Modern engineers think they have carried the art of surveying
to very great perfection, but a good deal of it must have been known in ancient times. No road is so imperishable as a Roman road, which indicates that the engineers not only built well, but chose good routes, especially in their exemption from the action of floods. The Indian engineers seldom find that they can improve on the routes selected for ancient native canals, or the sites chosen for huge tanks, and this week Colonel Tiirr quoted a still more striking instance. He has been sur- veying for the canal to be cut through the Isthmus of Corinth, and, after a most careful examination of three alternative
routes, has decided that the one selected by the Emperor Nero's engineers is by far the best.

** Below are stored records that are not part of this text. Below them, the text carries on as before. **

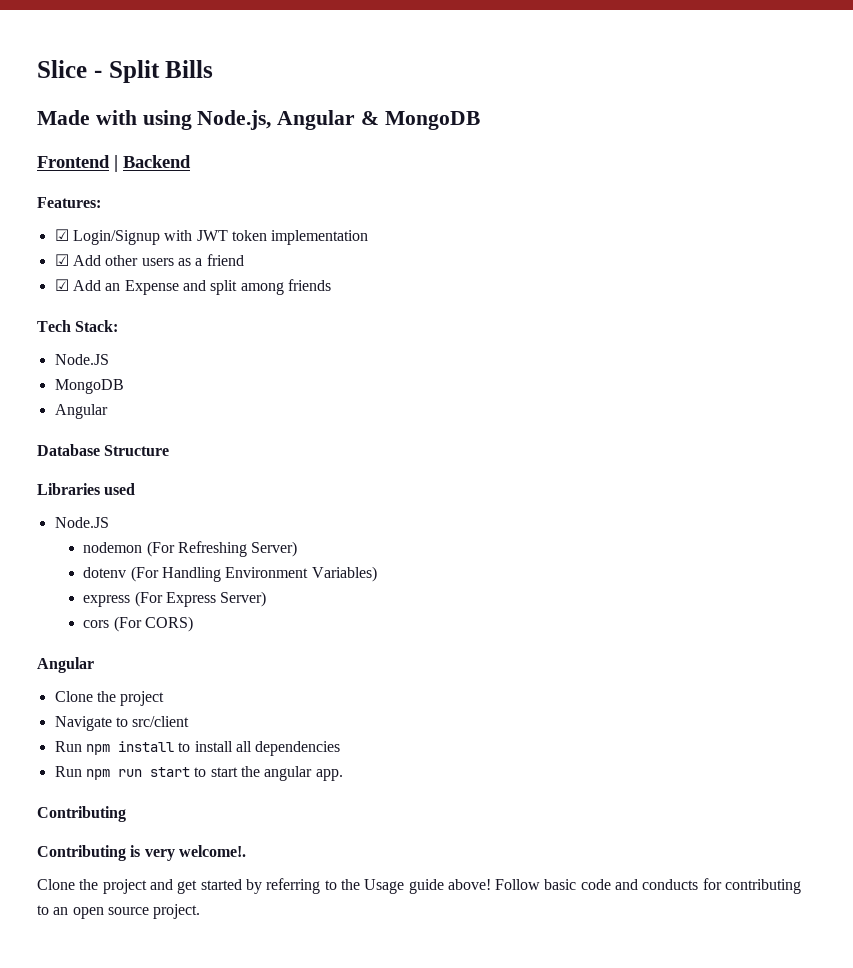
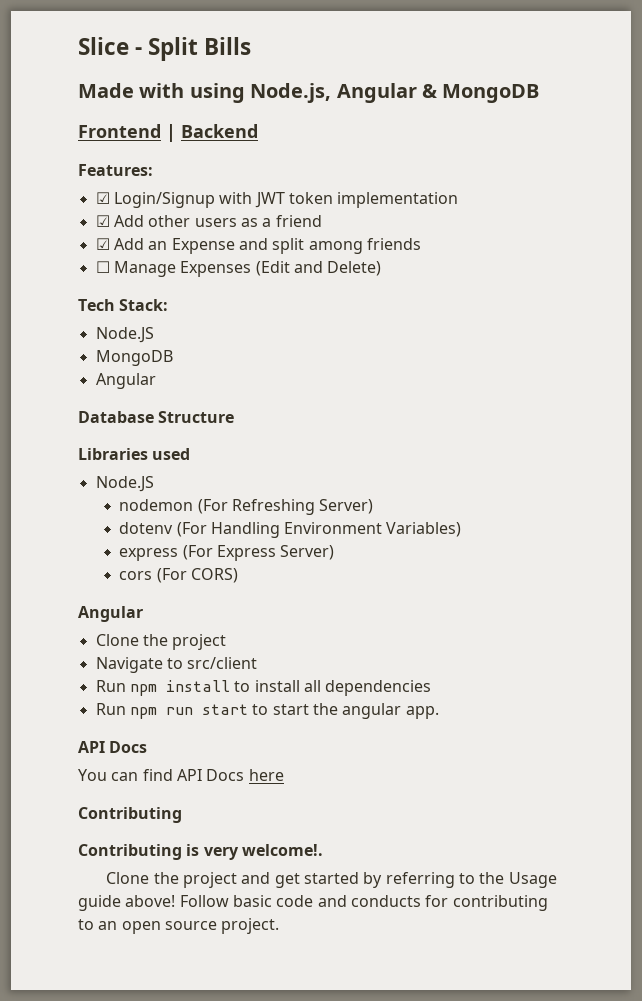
(331, 285) none -> [95,261,382,277] // ☐ Manage Expenses (Edit and Delete)
(343, 775) none -> [78,741,148,753] [78,769,284,781] // API Docs // You can find API Docs here

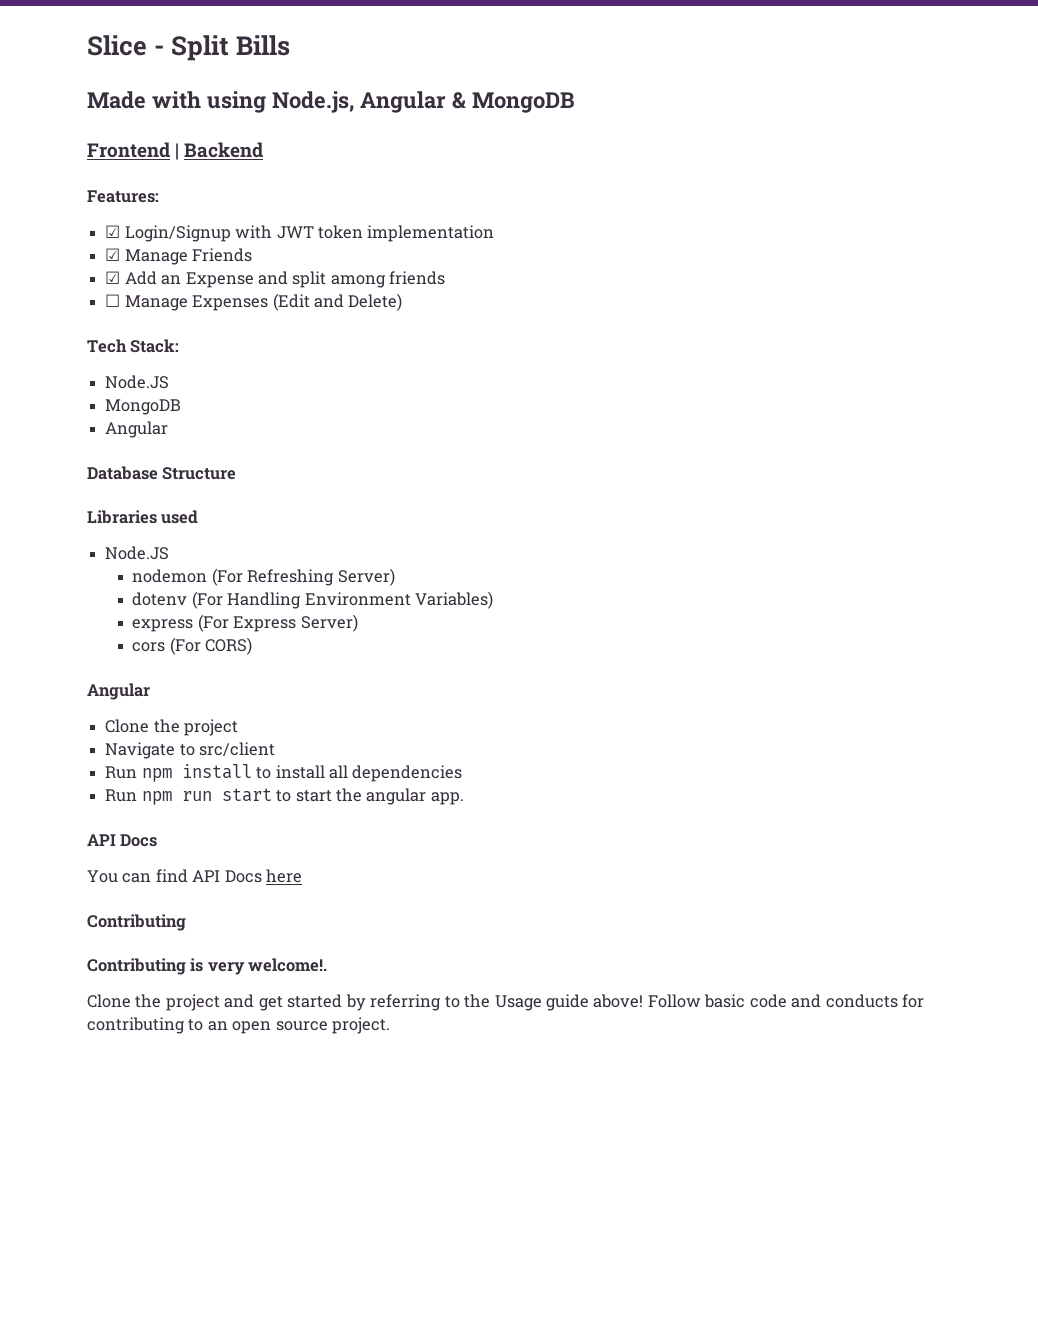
[113,215,322,227] Add other users as a friend -> [124,248,253,265] Manage Friends

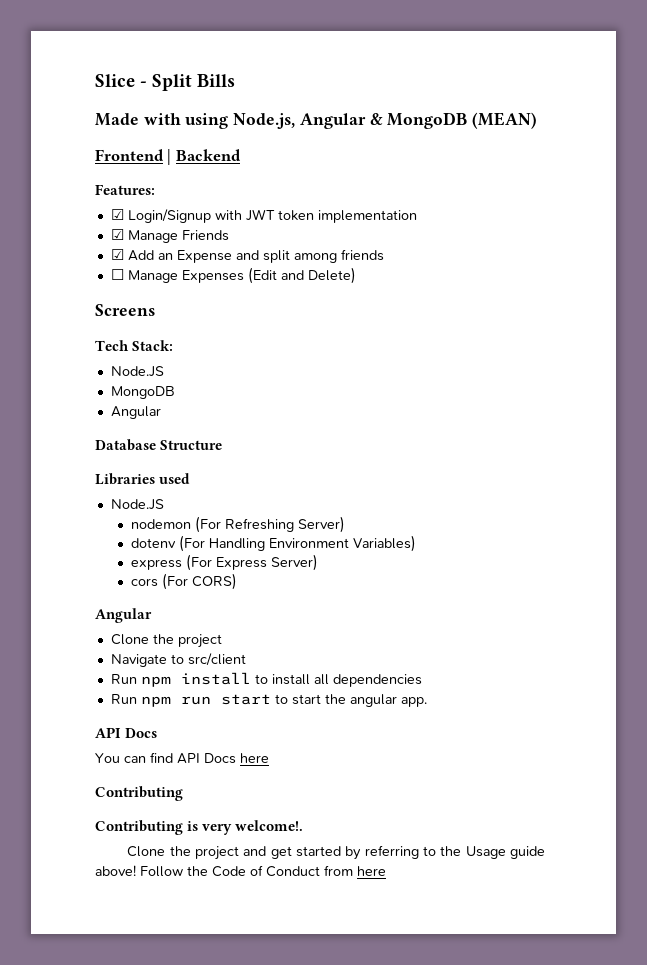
(575, 102) none -> [472,112,538,129] (MEAN)
(403, 302) none -> [95,304,155,316] // Screens
[704,994,925,1008] [87,1017,391,1034] basic code and conducts for contributing to an open source project. -> [187,865,386,877] the Code of Conduct from here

Not to mention that it is shorter than all others, the "trace of Nero" terminates at each end in calm and deep water ; and "another advantage of the Nero trace consists in the disposition of the slopes, which favours it, inasmuch as the canal would be then protected against the floods in the ravines along the slopes, while the two other lines would catch these waters." That shows scientific surveying; and it is to be noted that Nero's engineers, like Alexander's, had freed themselves from the singular superstition which so greatly influenced modern opinion, that the waters of two seas were never of the same height. This argument was actually thrown at M. de Lesseps as a serious one, not only against the Suez Canal, but the Canal of Corinth.